Trading house Vitol has lifted a a cargo of naphtha from the rebel-held port of Tobruk in east Libya, traders providing the opposition with much needed funds to fight government forces.
The cargo was loaded at Tobruk aboard a 60,000 tonne carrier at the end of April and sailed for delivery to an undisclosed buyer in the East.
“I was looking at buying some Tobruk, but they took it East,” said a naphtha trader.
Vitol declined to comment. Industry sources say that funds to pay for the cargo could have been channelled to the rebels via intermediaries in Qatar or Kuwait. Earlier this week, a member of the oil and gas support group for Libya told Reuters that payments were being processed through a bank account in Qatar, Reuters reports.
Western powers have been struggling to overcome legal hurdles in order to finance Libya’s rebels, who are becoming increasingly desperate for supplies including food, medicine and fuel.

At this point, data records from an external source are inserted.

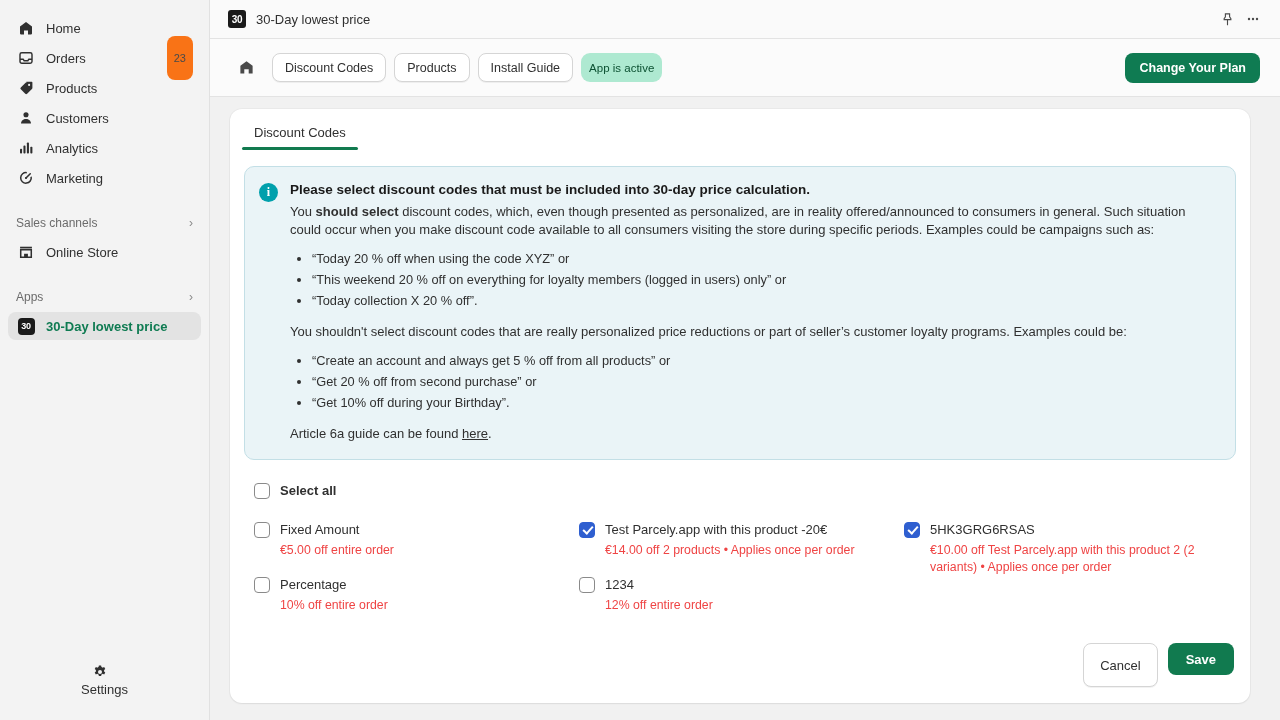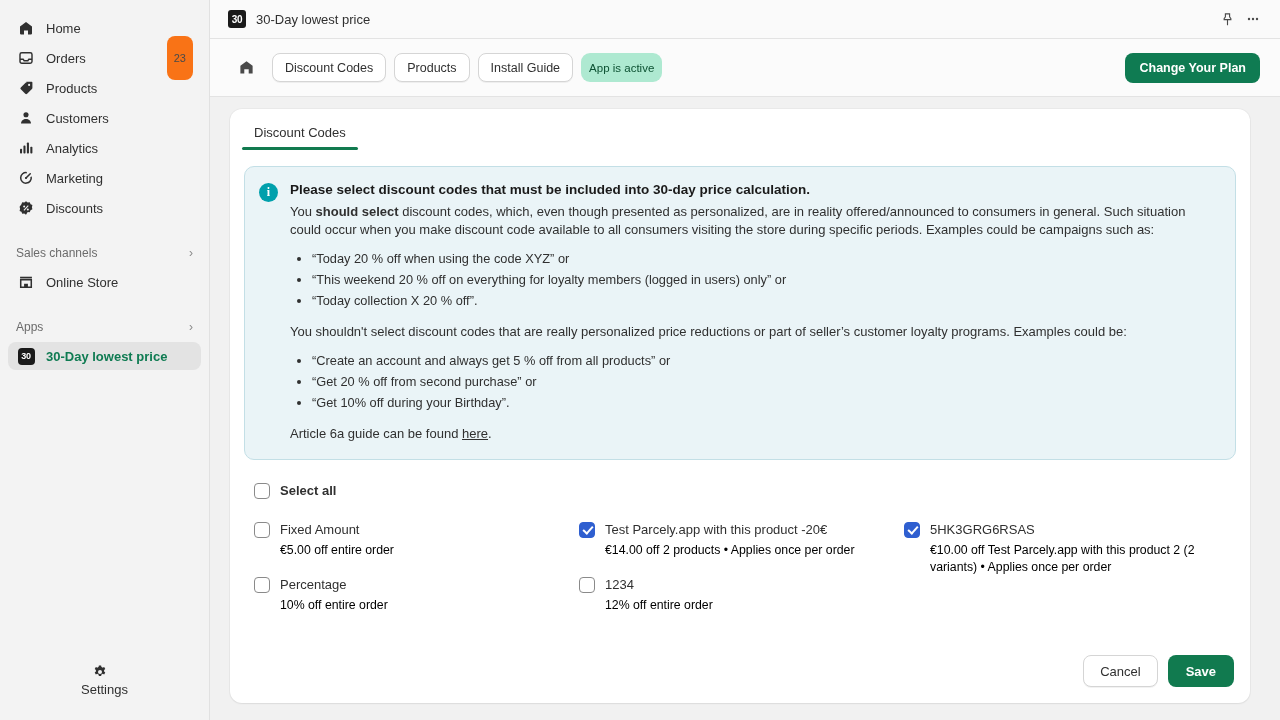--- a/index.html
+++ b/index.html
@@ -273,17 +273,6 @@
       <span class="label">Marketing</span>
     </div>
 
-    <div class="nav-item">
-      <span class="ico">
-        <svg width="16" height="16" viewBox="0 0 20 20" fill="#303030">
-            <path d="M10 1.5l2.1 1.6 2.6-.3 1 2.4 2.3 1.2-.6 2.6.6 2.6-2.3 1.2-1 2.4-2.6-.3L10 18.5l-2.1-1.6-2.6.3-1-2.4-2.3-1.2.6-2.6-.6-2.6L4.3 5.2l1-2.4 2.6.3L10 1.5z"></path>
-            <path d="M7.4 12.9l5.4-5.8" stroke="#f3f3f3" stroke-width="1.3"></path>
-            <circle cx="7.7" cy="8" r="1.25" fill="#f3f3f3"></circle>
-            <circle cx="12.3" cy="12" r="1.25" fill="#f3f3f3"></circle>
-          </svg>
-      </span>
-      <span class="label">Discounts</span>
-    </div>
 
     <div class="nav-section">
       <span class="label">Sales channels</span>

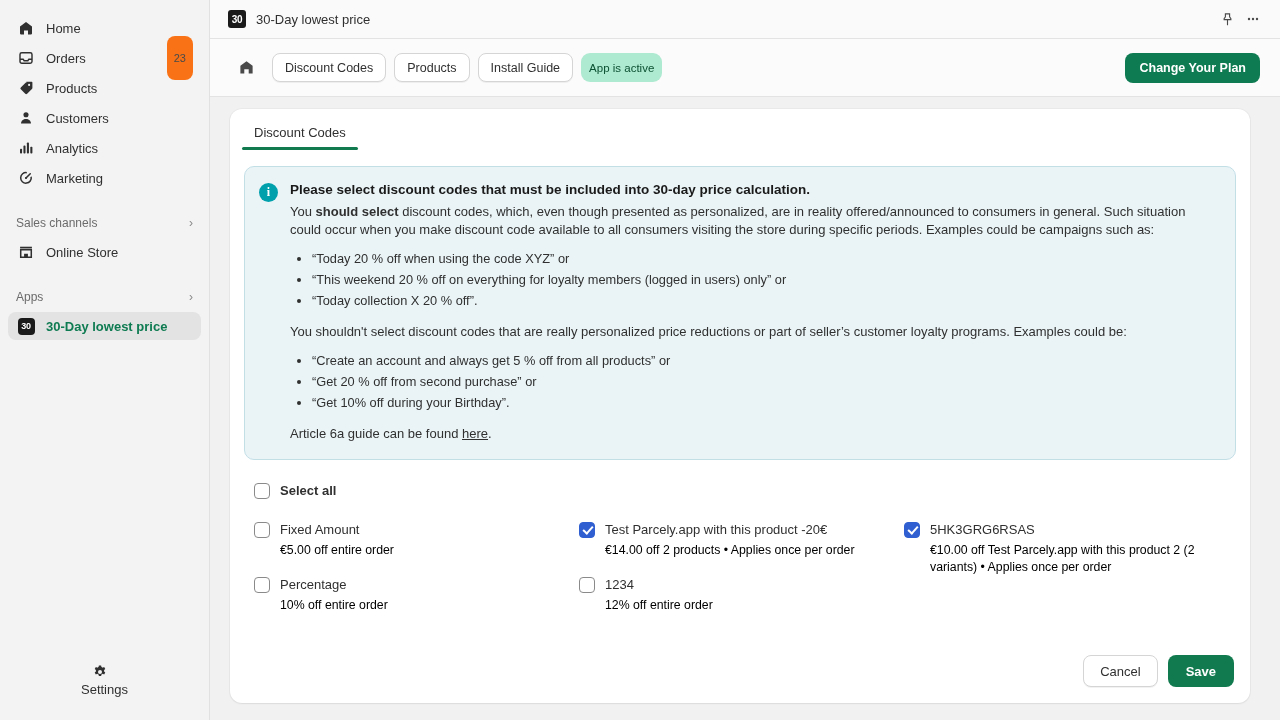--- a/index.html
+++ b/index.html
@@ -176,7 +176,7 @@
     transform: rotate(42deg);
   }
   .cb-label { margin-left: 10px; font-size: 13px; color: #303030; line-height: 17px; }
-  .cb-sub { font-size: 12.3px; color: #000000; line-height: 17px; margin-top: 4px; }
+  .cb-sub { font-size: 12.3px; color: #ef4444; line-height: 17px; margin-top: 4px; }
 
   .select-all { margin-bottom: 22px; font-weight: bold; }
   .grid {

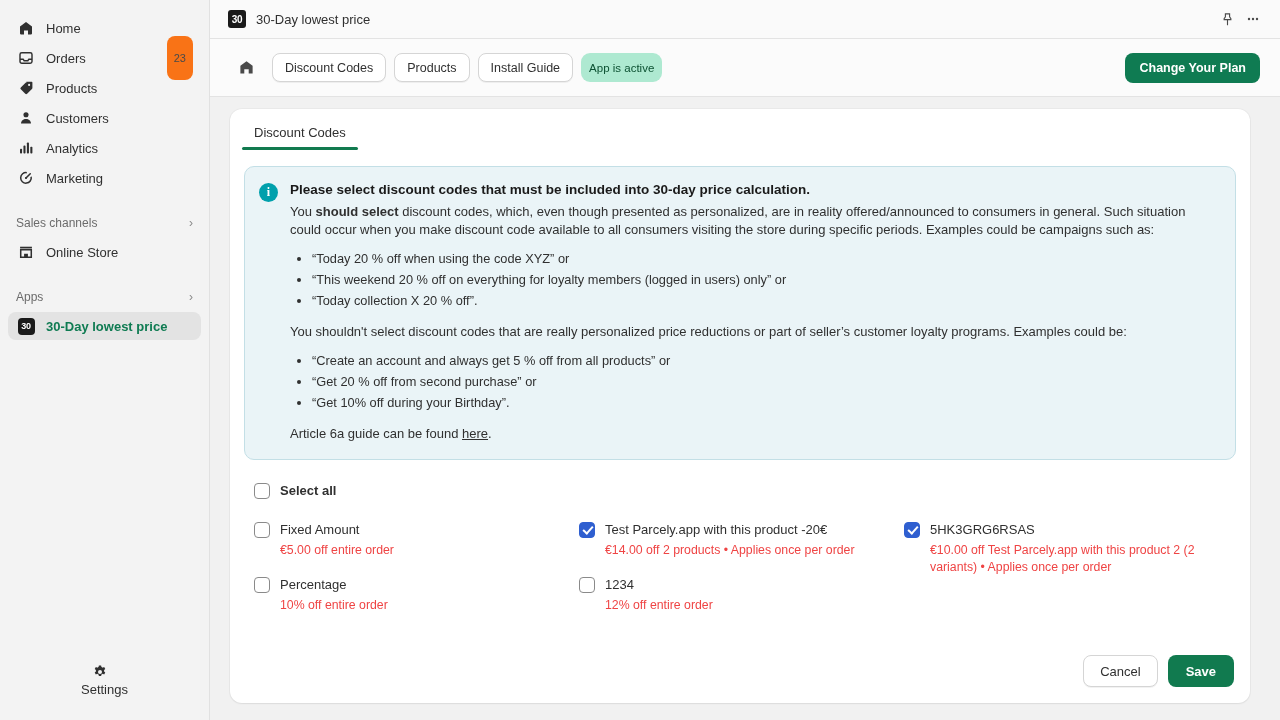--- a/index.html
+++ b/index.html
@@ -193,7 +193,7 @@
   }
   .btn-secondary {
     background: #fff; border: 1px solid #d5d5d5; border-radius: 8px;
-    height: 32px; padding: 0 16px; font-size: 13px; color: #303030;
+    height: 44px; padding: 0 16px; font-size: 13px; color: #303030;
     cursor: pointer; font-family: inherit;
     box-shadow: 0 1px 0 rgba(0,0,0,0.05);
   }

Oil exports have been cited as one way of overcoming the legal risks involved, but poor security and worries about international sanctions are a powerful deterrent.
Vitol succeeded in shipping the first major crude oil cargo out of rebel-held Libya over a month ago and eventually sold it to a Chinese buyer, according to industry sources.
But with many of the usual traders still worried about legal complications, finding a buyer had been troublesome.
Aside from Vitol, the only other company known to have attempted to export crude from Libya failed after the tanker was thought to have been denied access to crude stocks.
A tanker booked for Italian oil company Eni to carry crude to Italy from its own fields in Gaddafi-held territory in Libya was forced last month to turn back within kilometres of the Libyan port, leaving empty.